Problem requirements:
Find and copy every line in the records that includes the string "items".

Task material:
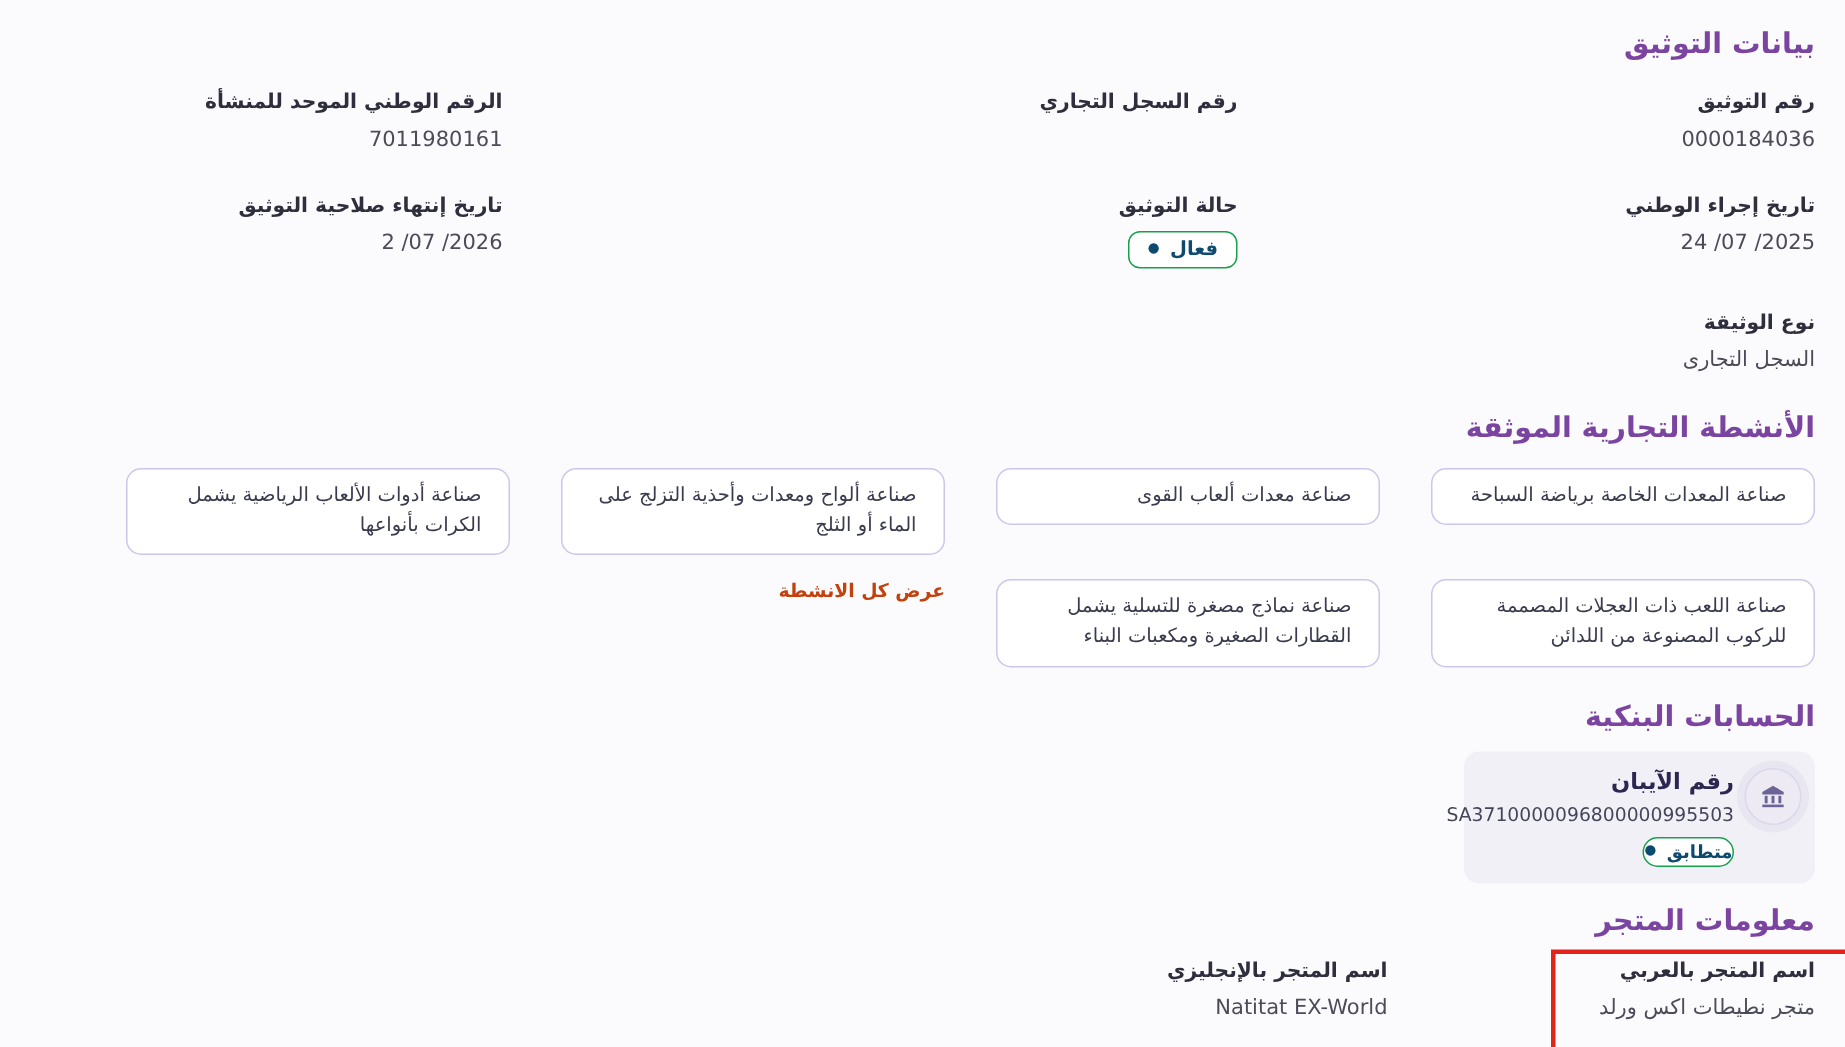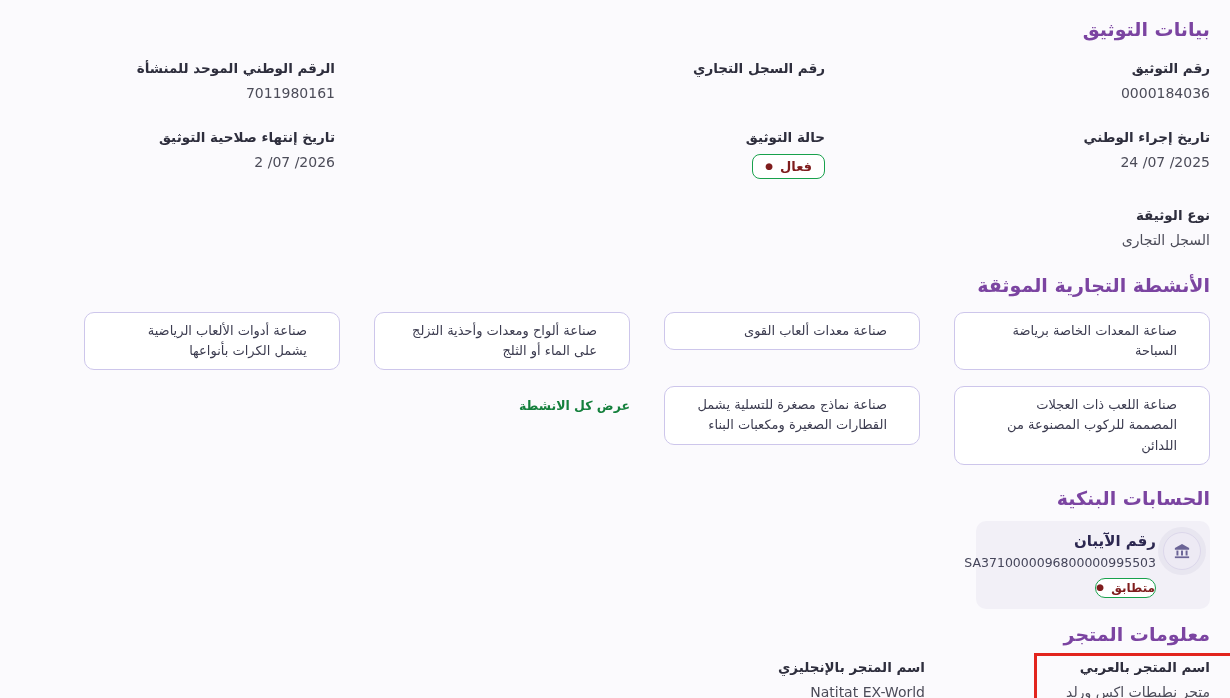--- a/index.html
+++ b/index.html
@@ -22,37 +22,37 @@
     display:grid; grid-template-columns:385px 490px 1fr;
     row-gap:28px; margin-top:20px; padding:0 20px;
   }
   .field .label { font-size:13.5px; font-weight:bold; color:#2e2e3d; margin-bottom:9px; }
   .field .value { font-size:14px; color:#4c4c59; }
   .ltr { direction:ltr; unicode-bidi:isolate; display:inline-block; }
 
   .badge {
     display:inline-flex; align-items:center; gap:7px;
     border:1px solid #18a14c; border-radius:8px; background:#ffffff;
-    color:#7f1d1d; font-size:13px; font-weight:bold; padding:4px 12px;
+    color:#0c4a6e; font-size:13px; font-weight:bold; padding:4px 12px;
   }
   .badge::after { content:"●"; font-size:9px; line-height:1; }
   .badge.small { border-radius:12px; font-size:12px; padding:2px 0; }
 
   .chips-grid {
     display:grid; grid-template-columns:repeat(4,256px);
     column-gap:34px; row-gap:16px; align-items:start;
     margin-top:16px; padding:0 20px;
   }
   .chip {
     border:1px solid #cdc6eb; border-radius:10px; background:#ffffff;
-    padding:8px 32px; font-size:13px; color:#3b3b4f; line-height:1.55;
+    padding:8px 18px; font-size:13px; color:#3b3b4f; line-height:1.55;
     min-height:36px; display:flex; align-items:center;
   }
   .view-all {
-    margin-top:12px; font-size:12.5px; font-weight:bold; color:#15803d;
+    font-size:12.5px; font-weight:bold; color:#c2410c;
     cursor:pointer;
   }
 
   .bank-card {
     width:234px; min-height:86px; background:#f2f0f7; border-radius:10px;
     margin:12px 20px 0; padding:11px 9px 11px 6px;
     display:flex; gap:7px; align-items:flex-start;
   }
   .bank-icon-circle {
     flex:0 0 38px; width:38px; height:38px; border-radius:50%;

Output for this task:
     display:inline-flex; align-items:center; gap:7px;
     column-gap:34px; row-gap:16px; align-items:start;
     min-height:36px; display:flex; align-items:center;
     display:flex; gap:7px; align-items:flex-start;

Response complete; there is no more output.